In the current climate of belligerent take no prisoners and back down to no one politics, one hears the constant but unheeded plea for searching out the middle ground through honest negotiation and compromise.
The problem is that the middle ground is often a boggy place where everyone is equally unhappy, certain that the other side got the best deal. A shiny face is normally put on it through public pronouncements about what a fine decision was made, and how everyone affected by it will be so much better off. Only the most naive believe that, but it’s the way we do things.
There is another way, and it has little to do with the middle ground. It involves discovering and illuminating the truth within each argument so that a decision can be made that honors all of it and incorporates as much of it as possible. Sometimes that requires deep probing because the underlying truth within any argument may have more to do with beliefs and attitudes, especially those driven by anxiousness, than by alleged facts. Indeed, when anxiety or fear is an important factor, one may even need to probe for illumination of what one is anxious about or afraid of.
I thought about that today listening to a conversation on NPR about the pros and cons of free trade agreements in which the participants appeared to really listen to each other in civil conversation allowed me to begin to hear the truth that lived in sharply differing sides. The same cannot be said for much of what passes for debate in the public arena.

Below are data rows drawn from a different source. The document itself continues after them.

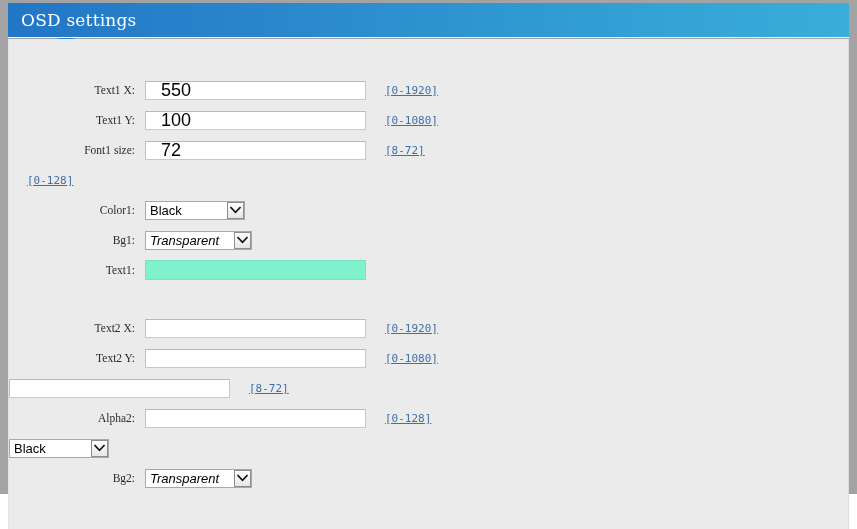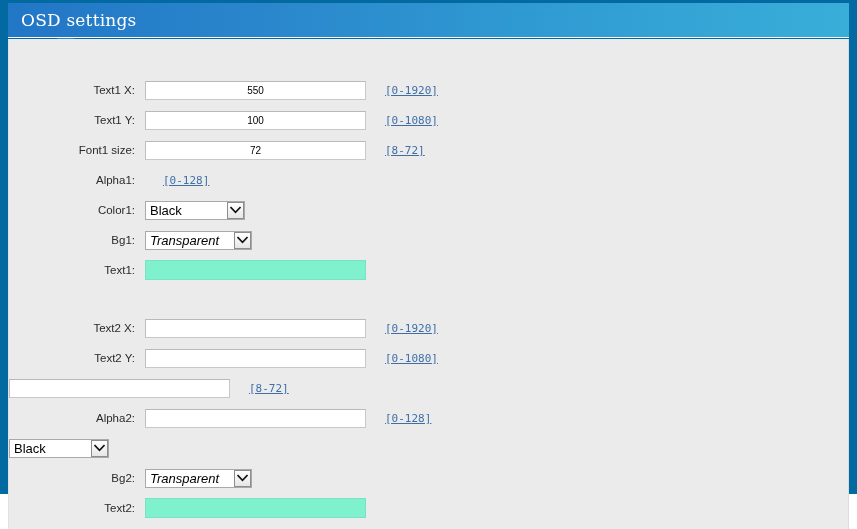"OSD settings" .page { background: #0369a1 -> #a3a3a3 }
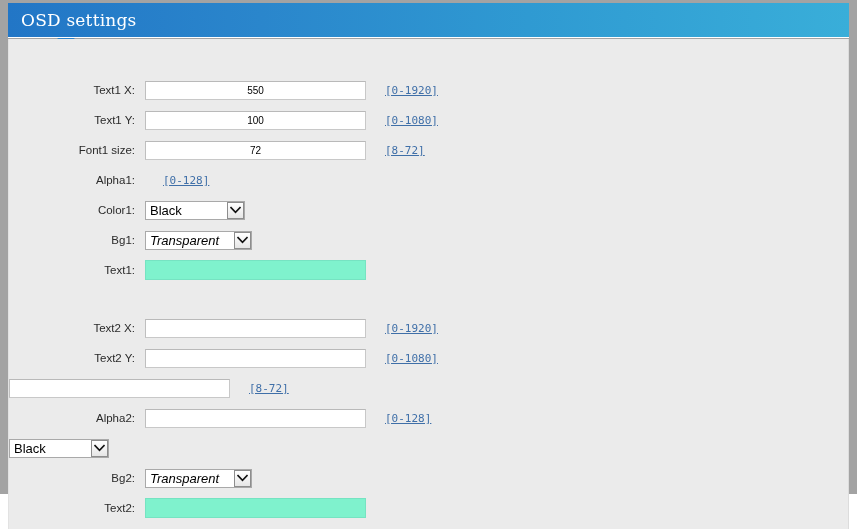"Text1 X:" .label { font-family: Liberation Sans, sans-serif -> Liberation Serif, serif }
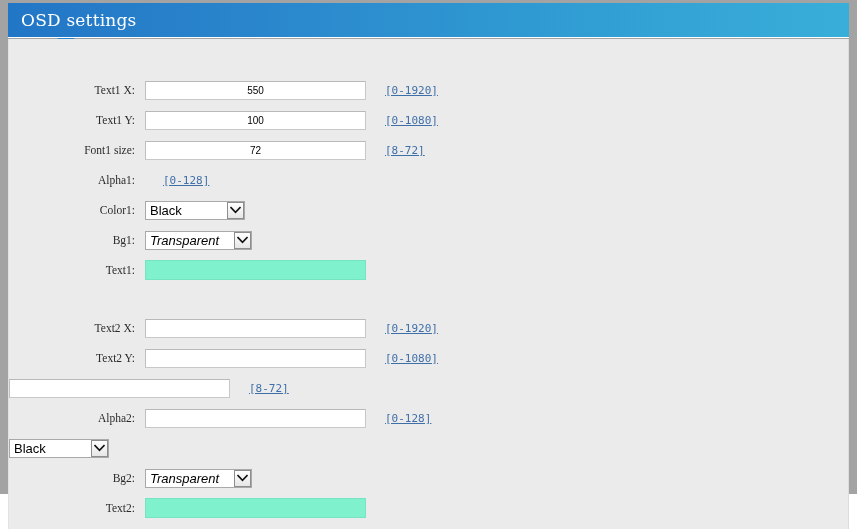"550" .textbox { font-size: 10px -> 18px; text-align: center -> none }
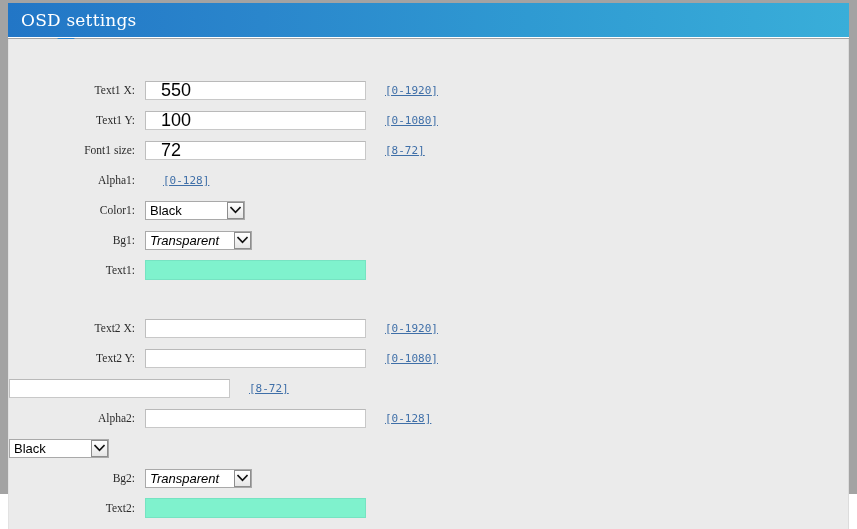"Alpha1:" div.label { html: <div>Alpha1:</div> -> none }
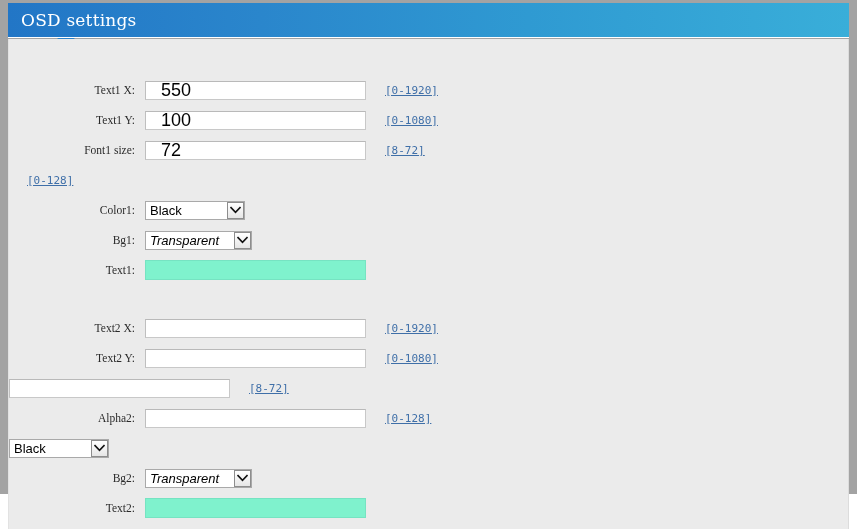"Text2:" div.row { html: <div> <div>Text2:</div> <div> <input> </div> <div></div> </div> -> none }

Beginning with talk radio, stopping everywhere along the way, and ending up in Congress, political discourse has become one act in America’s circus of gladiatorial combat in which the only objective is to shut down the other as quickly as possible with the most invective as possible. Slaughter or be slaughtered, is that the game we have to play? That’s very sad, and it’s terribly disappointing to see so many self ascribed Christians playing it with abandon.